LTV is still scientifically accurate. The classical dichotomy of money is probably the reason why.

If Sraffian price systems have the same correlation with actual price as orthodox LTV, and we don't run into theoretical contradictions with the Sraffian system, why not just use the Sraffian price system for class analysis period? Wasn't Sraffa a socialist, or at least good friends with Gramsci?

I believe we had this discussion last general.

Sraffa's theory was a modified form of LTV.

When I said "full employment", I didn't literally mean full employment, at least not under capitalism. Under capitalism, of course there's always a reserve army of unemployed/underemployed to keep the proles in line.

I'm just contemplating whether culture could be changed in such a way as to tolerate truly massive unemployment in a stable way.

It wasn't Marx's LTV, it was a modified version of Ricardo's.


I don't think we're going to have to tolerate mass unemployment, I think the state will do an adequate job of tenuating whatever stability is lost in the upcoming wave of unemployment.

I wouldn't count on that. Means of production getting more sophisticated is not the same as that technology requiring more labor input in its production.

That's not what it means necessarily. It just means that as production increases, in order to compensate for the increased production you will require more of the available constant capital (whatever the technological development may be), to carry it out and even more to increase it (production on a progressively increasing scale).

Marx traces this in Capital (using statistics showing that the amount of say, looms in a factory was increasing in proportion to the working people of the factory) but I'd be curious if anyone had modern day statistics on this.

I don't get why demand curves are usually drawn the way they are. I don't mean wanting to buy more at lower price, but the way it is curved. In Samuelson, looking at it from left to right it starts as a steep fall, meaning lowering the prices a bit will barely change quantity sold, and at the end it becomes almost horizontal, so that slight changes in price have a drastic influence on how much you sell. Shouldn't it instead end with a steep drop like in this pic, meaning that at some hypothetical quantity people wouldn't want any more even for free?


I thought that Marx talked about an increase of work time going into producing mop relative to the fresh work directly applied in conjunction with the mop when the good is about to be sold, some ever-increasing delay or something like that. Which I don't see happening in real life.

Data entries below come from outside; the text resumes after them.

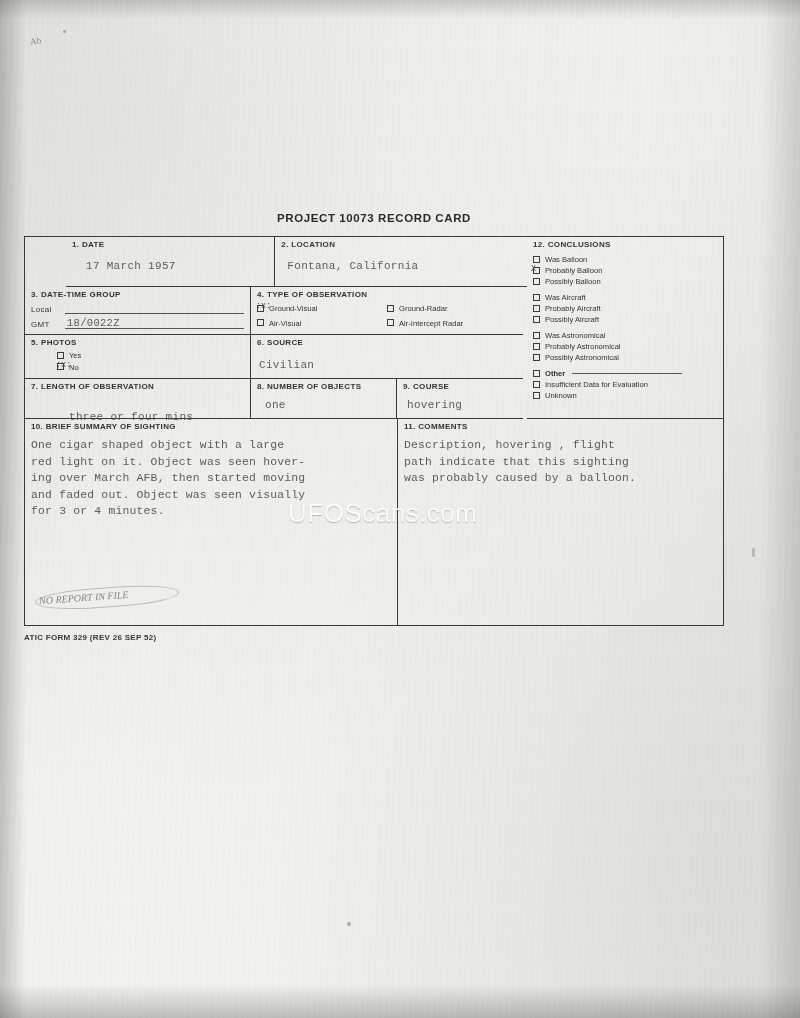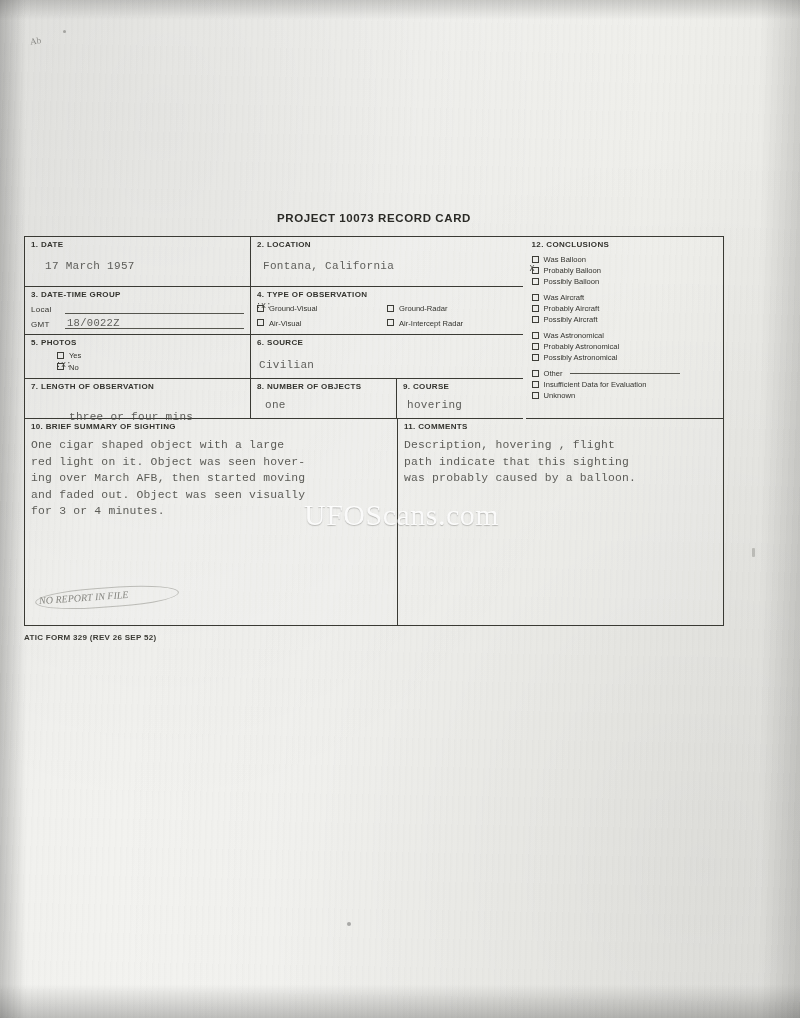--- a/index.html
+++ b/index.html
@@ -209,24 +209,24 @@
     margin-top: 7px;
     font-size: 8px;
     font-weight: bold;
     letter-spacing: .3px;
     color: #3a3a34;
   }
 
   
   #watermark {
     position: absolute;
-    left: 304px;
+    left: 288px;
     top: 498px;
-    font-family: Liberation Serif, serif;
-    font-size: 30px;
+    font-family: Liberation Sans, sans-serif;
+    font-size: 26px;
     color: rgba(255,255,255,0.92);
     text-shadow: 0 1px 1px rgba(120,120,115,0.45);
     letter-spacing: .5px;
     pointer-events: none;
   }
 </style>
 </head>
 <body>
 
 <div id="scan-page">
@@ -246,21 +246,21 @@
 
   <div class="card-title">PROJECT 10073 RECORD CARD</div>
 
   <div class="form">
 
     <div class="row">
 
       <div style="width:502px;">
 
         <div class="row">
-          <div class="cell c1" style="height:50px;">
+          <div class="cell c1" style="height:50px;margin-left:41px;">
             <div class="lbl">1.  DATE</div>
             <div class="typed" style="margin-top:11px; margin-left:14px;">17 March 1957</div>
           </div>
           <div class="cell c2 last" style="height:50px;">
             <div class="lbl">2.  LOCATION</div>
             <div class="typed" style="margin-top:11px; margin-left:6px;">Fontana, California</div>
           </div>
         </div>
 
         <div class="row">
@@ -371,21 +371,21 @@
           </div>
           <div class="opt">
             <span class="ck"></span><span>Probably Astronomical</span>
           </div>
           <div class="opt">
             <span class="ck"></span><span>Possibly Astronomical</span>
           </div>
         </div>
 
         <div class="concl-group" style="margin-bottom:0;">
-          <div class="opt" style="position:relative;">
+          <div class="opt" style="position:relative;font-weight:bold;">
             <span class="ck"></span><span>Other</span>
             <span style="display:inline-block; border-bottom:1px solid #55554e; width:110px; margin-left:5px; position:relative; top:-2px;"></span>
           </div>
           <div class="opt">
             <span class="ck"></span><span>Insufficient Data for Evaluation</span>
           </div>
           <div class="opt">
             <span class="ck"></span><span>Unknown</span>
           </div>
         </div>

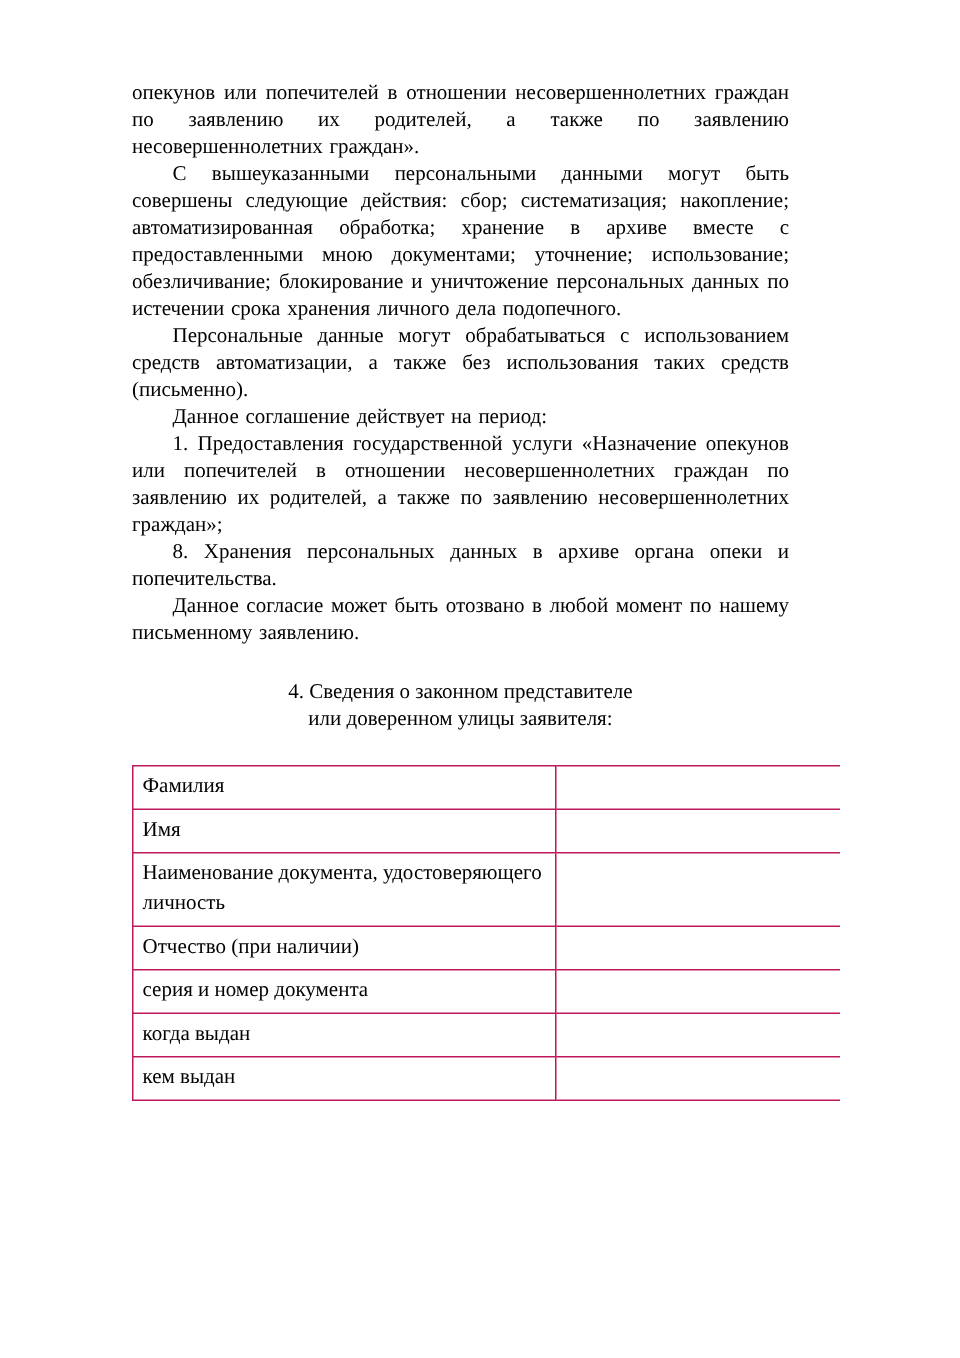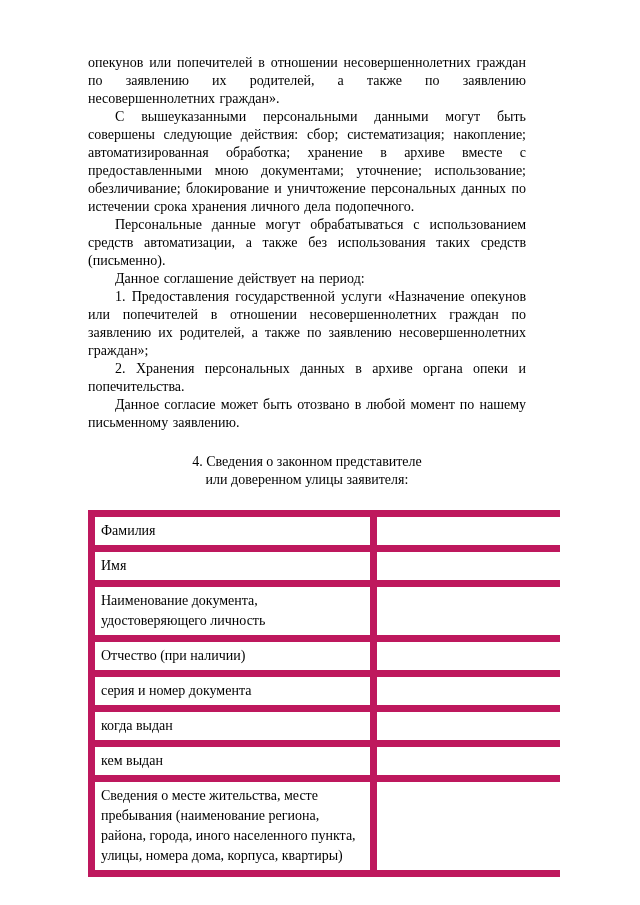--- a/index.html
+++ b/index.html
@@ -40,21 +40,21 @@
   }
   table.details {
     border-collapse: collapse;
     margin-top: 21px;
     width: 513px;
     table-layout: fixed;
   }
   table.details col.c1 { width: 282px; }
   table.details col.c2 { width: 231px; }
   table.details td {
-    border: 7px solid #be185d;
+    border: 1px solid #be185d;
     font-size: 14px;
     line-height: 20px;
     padding: 4px 6px;
     vertical-align: top;
     word-wrap: break-word;
   }
   tr.row-cut td {
     height: 150px;
   }
 </style>
@@ -62,21 +62,21 @@
 <body>
 
 <div class="page">
   <div class="content">
 
     <p class="para no-indent">опекунов или попечителей в отношении несовершеннолетних граждан по заявлению их родителей, а также по заявлению несовершеннолетних граждан».</p>
     <p class="para">С вышеуказанными персональными данными могут быть совершены следующие действия: сбор; систематизация; накопление; автоматизированная обработка; хранение в архиве вместе с предоставленными мною документами; уточнение; использование; обезличивание; блокирование и уничтожение персональных данных по истечении срока хранения личного дела подопечного.</p>
     <p class="para">Персональные данные могут обрабатываться с использованием средств автоматизации, а также без использования таких средств (письменно).</p>
     <p class="para">Данное соглашение действует на период:</p>
     <p class="para">1. Предоставления государственной услуги «Назначение опекунов или попечителей в отношении несовершеннолетних граждан по заявлению их родителей, а также по заявлению несовершеннолетних граждан»;</p>
-    <p class="para">2. Хранения персональных данных в архиве органа опеки и попечительства.</p>
+    <p class="para">8. Хранения персональных данных в архиве органа опеки и попечительства.</p>
     <p class="para">Данное согласие может быть отозвано в любой момент по нашему письменному заявлению.</p>
 
     <div class="heading">
       <div>4. Сведения о законном представителе</div>
       <div>или доверенном улицы заявителя:</div>
     </div>
 
     <table class="details">
       <colgroup>
           <col class="c1">
@@ -104,21 +104,17 @@
           <td></td>
         </tr>
         <tr>
           <td>когда выдан</td>
           <td></td>
         </tr>
         <tr>
           <td>кем выдан</td>
           <td></td>
         </tr>
-        <tr>
-          <td>Сведения о месте жительства, месте пребывания (наименование региона, района, города, иного населенного пункта, улицы, номера дома, корпуса, квартиры)</td>
-          <td></td>
-        </tr>
       </tbody>
     </table>
 
   </div>
 </div>
 
 </body></html>

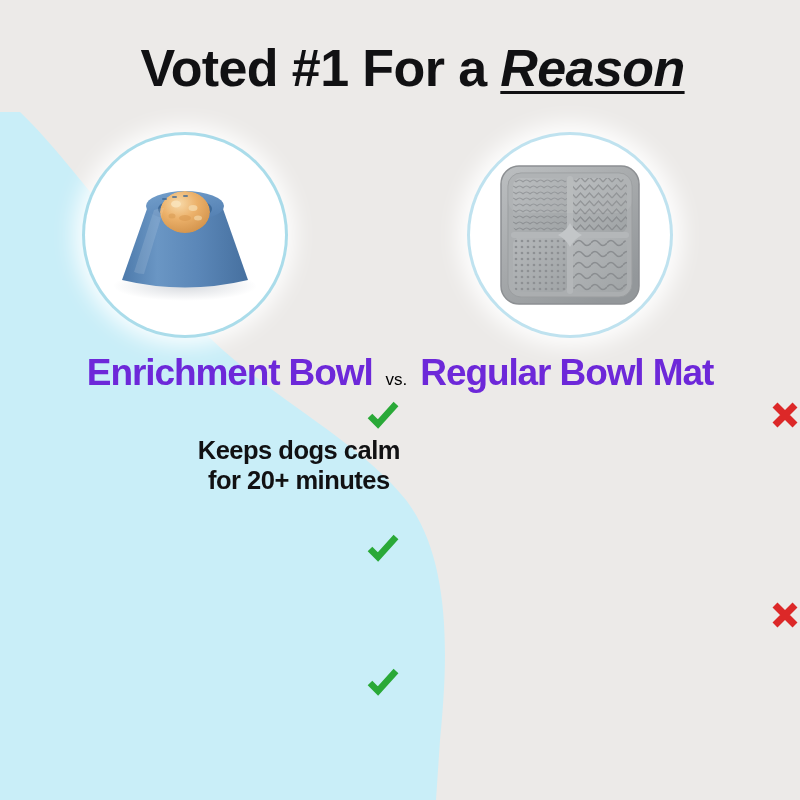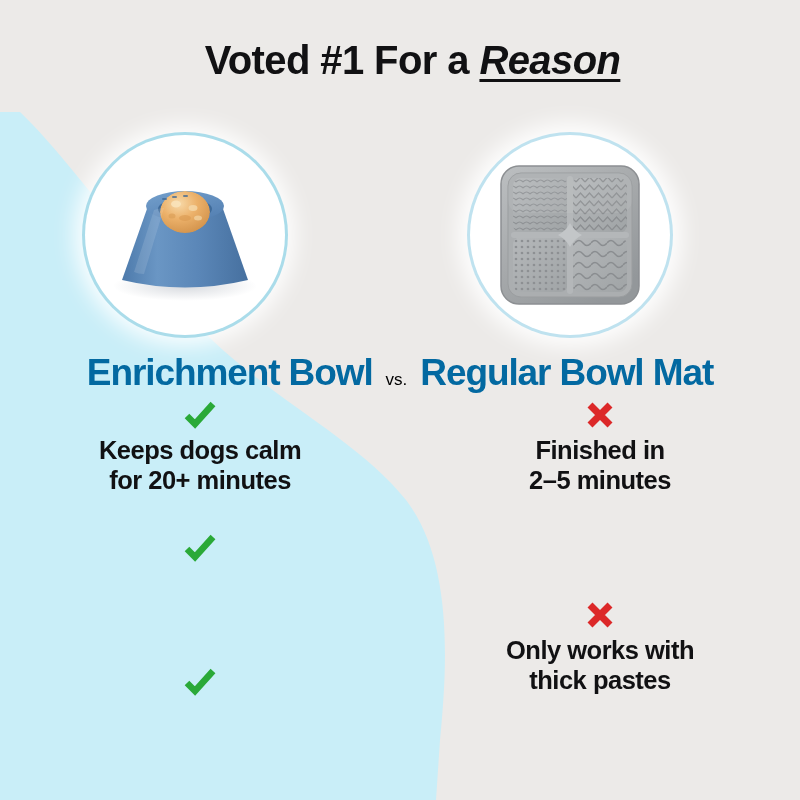--- a/index.html
+++ b/index.html
@@ -17,21 +17,21 @@
     position:absolute; left:0; top:0; width:800px; height:800px;
     pointer-events:none;
   }
 
   
   #title-wrap {
     position:absolute; top:38px; left:0; width:800px;
     text-align:center; z-index:5;
   }
   #title {
-    font-size:40px; font-weight:bold; color:#111113;
+    font-size:52px; font-weight:bold; color:#111113;
     letter-spacing:-0.6px; white-space:nowrap;margin-left:25px;
   }
   #title .emph {
     font-style:italic; font-weight:bold;
     text-decoration:underline;
     text-underline-offset:5px;
     text-decoration-thickness:3px;
   }
 
   
@@ -50,37 +50,37 @@
     box-shadow:0 0 0 3px #bfe2ef, 0 0 22px 12px rgba(255,255,255,0.95);
   }
 
   
   #headers {
     position:absolute; top:352px; left:0; width:800px;
     display:flex; align-items:baseline; justify-content:center;
     z-index:5;
   }
   .col-head {
-    font-size:37px; font-weight:bold; color:#0369a1;
+    font-size:37px; font-weight:bold; color:#6d28d9;
     letter-spacing:-1.1px; white-space:nowrap;
   }
   #vs-label {
     font-size:17px; font-weight:normal; color:#000000;
     margin:0 13px; white-space:nowrap;
   }
 
   
   #features {
     position:absolute; top:398px; left:0; width:800px; height:400px;
     display:flex; z-index:5;
   }
   .feat-col { width:50%; display:flex; flex-direction:column; }
   .feat-row {
     flex:1; display:flex; flex-direction:column;
-    align-items:center; justify-content:flex-start;
+    align-items:flex-end; justify-content:flex-start;
   }
   .mark { height:34px; display:flex; align-items:center; justify-content:center; }
   .mark svg { display:block; }
   .feat-text {
     margin-top:4px;
     font-size:25.5px; font-weight:bold; color:#111113;
     line-height:1.16; text-align:center; letter-spacing:-0.5px;
     white-space:pre-line;
   }
 </style>
@@ -252,29 +252,25 @@
   </div>
 
   <div class="feat-col">
 
     <div class="feat-row">
       <span class="mark">
         <svg width="30" height="28" viewBox="0 0 30 28">
           <path d="M5,4 L25,24 M25,4 L5,24" fill="none" stroke="#dc2828" stroke-width="7" stroke-linecap="butt"></path>
         </svg>
       </span>
-      <span class="feat-text">Finished in
-2–5 minutes</span>
     </div>
 
 
     <div class="feat-row">
       <span class="mark">
         <svg width="30" height="28" viewBox="0 0 30 28">
           <path d="M5,4 L25,24 M25,4 L5,24" fill="none" stroke="#dc2828" stroke-width="7" stroke-linecap="butt"></path>
         </svg>
       </span>
-      <span class="feat-text">Only works with
-thick pastes</span>
     </div>
 
   </div>
 </div>
 
 </body></html>

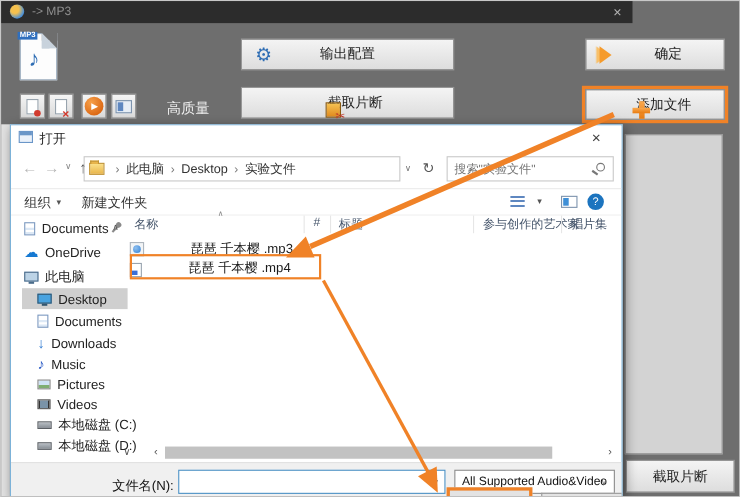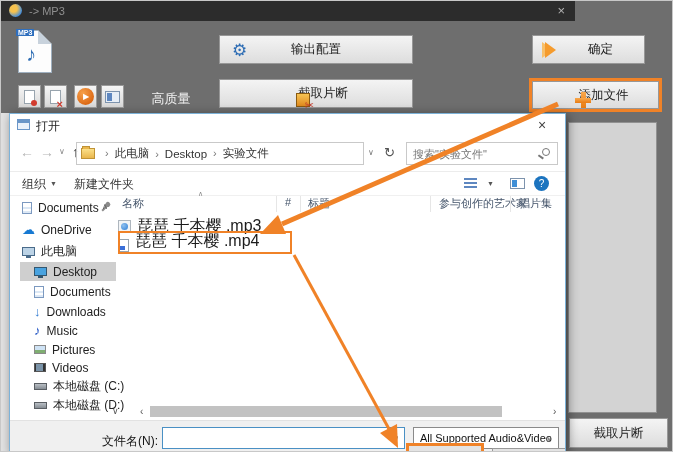--- a/index.html
+++ b/index.html
@@ -8,21 +8,21 @@
   
   .titlebar{position:absolute;left:0;top:0;width:574px;height:20px;background:#2c2c2c;}
   .app-ico{position:absolute;left:8px;top:3px;width:13px;height:13px;border-radius:50%;
     background:radial-gradient(circle at 35% 35%,#f5c14e 0 30%,#4a90d9 70%,#27486e 100%);}
   .win-title{position:absolute;left:28px;top:4px;font-size:11px;color:#8f8f8f;}
   .win-close{position:absolute;right:10px;top:2px;font-size:13px;color:#b3b3b3;cursor:pointer;}
   .gbtn{position:absolute;background:linear-gradient(#f4f4f4,#dddddd);border:1px solid #979797;
     display:flex;align-items:center;justify-content:center;font-size:12.5px;color:#1d1d1d;cursor:pointer;}
   .btn-output{left:218px;top:34px;width:194px;height:29px;}
   .btn-cut{left:218px;top:78px;width:194px;height:29px;}
-  .btn-ok{left:531px;top:34px;width:113px;height:29px;padding-left:24px;}
+  .btn-ok{left:531px;top:34px;width:127px;height:29px;padding-left:24px;}
   .btn-addfile{left:531px;top:80px;width:127px;height:28px;box-shadow:0 0 0 3px #f08227;}
   .btn-ico-left{position:absolute;left:12px;top:50%;transform:translateY(-50%);}
   .gear-ico{font-size:17px;color:#2e6db4;line-height:1;}
   .cut-ico{width:14px;height:14px;background:linear-gradient(#f6c353,#e08a1e);border:1px solid #8a5a10;position:relative;}
   .cut-ico::after{content:"✂";position:absolute;right:-5px;bottom:-6px;font-size:11px;color:#c0392b;}
   .okarrow{width:0;height:0;border-left:11px solid #f59b2d;border-top:8px solid transparent;border-bottom:8px solid transparent;
     filter:drop-shadow(-3px 0 0 #f8c06a);}
   .plus-ico{position:relative;width:16px;height:16px;}
   .plus-ico::before,.plus-ico::after{content:"";position:absolute;background:linear-gradient(#f9a84d,#e87c12);}
   .plus-ico::before{left:6px;top:0;width:5px;height:16px;}
@@ -90,21 +90,21 @@
   .i-desk{width:13px;height:9px;background:#49a3e0;border:1px solid #33566f;position:relative;}
   .i-desk::after{content:"";position:absolute;left:3px;bottom:-3px;width:5px;height:2px;background:#33566f;}
   .i-down{color:#2f7ad1;font-weight:bold;font-size:13px;line-height:11px;}
   .i-music{color:#2456c4;font-size:13px;line-height:11px;}
   .i-pic{width:12px;height:9px;border:1px solid #8a8a8a;background:linear-gradient(#cfe3f5 55%,#7fae72 55%);}
   .i-vid{width:12px;height:9px;border:1px solid #555;background:linear-gradient(90deg,#333 15%,#7a93a8 15% 85%,#333 85%);}
   .i-disk{width:13px;height:7px;background:linear-gradient(#b9bfc5,#868d94);border:1px solid #5a5f64;}
   .pin{width:2px;height:8px;background:#8a8a8a;transform:rotate(45deg);margin-left:5px;position:relative;}
   .pin::after{content:"";position:absolute;left:-2px;top:-3px;width:5px;height:5px;border-radius:50%;background:#8a8a8a;}
   .grp-chev{position:absolute;left:92px;top:88px;font-size:8px;color:#555;cursor:pointer;}
-  .file-row{position:absolute;left:108px;width:250px;height:17px;display:flex;align-items:center;font-size:16px;color:#1b1b1b;cursor:pointer;}
+  .file-row{position:absolute;left:108px;width:250px;height:17px;display:flex;align-items:center;font-size:12px;color:#1b1b1b;cursor:pointer;gap:36px;}
   .file-row .lbl{margin-left:6px;}
   .i-mp3{width:13px;height:13px;background:#f2f4f6;border:1px solid #aeb6be;position:relative;}
   .i-mp3::after{content:"";position:absolute;left:2px;top:2px;width:7px;height:7px;border-radius:50%;background:radial-gradient(circle at 35% 35%,#8fc0ef,#2f7fd6);}
   .i-mp4{width:11px;height:13px;background:#fff;border:1px solid #98a4ae;position:relative;}
   .i-mp4::after{content:"";position:absolute;left:1px;bottom:1px;width:5px;height:4px;background:#3a6fd8;}
   .hilite{position:absolute;left:108px;top:117px;width:174px;height:23px;border:2px solid #f08227;}
   .hscroll-chev{position:absolute;left:102px;top:292px;font-size:9px;color:#555;cursor:pointer;}
   .hs-left{position:absolute;left:130px;top:292px;font-size:10px;color:#555;cursor:pointer;}
   .hs-right{position:absolute;left:543px;top:292px;font-size:10px;color:#555;cursor:pointer;}
   .hs-track{position:absolute;left:140px;top:292px;width:352px;height:11px;background:#f0f0f0;}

I don't see what you mean by "delay", I mean the fact that the organic composition of capital will become proportionally higher constant than variable. He says nothing about delay. After that he talks about the behaviours of the surplus population. Chapter 25 in Volume 1.


It depends on what Qs and Qd are, you could have the steep drop - you could not.

Also, you usually write a squiggly line on the Y axis where the Qd and P aren't relevant. So if Qd doesn't decrease until $5.00, but then decreases by 5 people every $.50 cents, you'd draw a little squiggly line.

The supply/demand curve is meme tier, I have always failed to see how this could possible carry over empirically because you can't factor time into it.

And how do you know that as a fact? I of course don't dispute that such a shift was happening while Marx was alive, but can you say for sure that this has continued during, say, the past 30 years?

Yeah no shit. But the actual question was about the usual presentation of the demand curve. Should the rule-of-thumb assumption be that at very low price, quantity demanded changes extremely when the price changes a bit, as in Samuelson/Nordhaus, or should the assumption rather be that there is a limit how much people would want at a price of zero?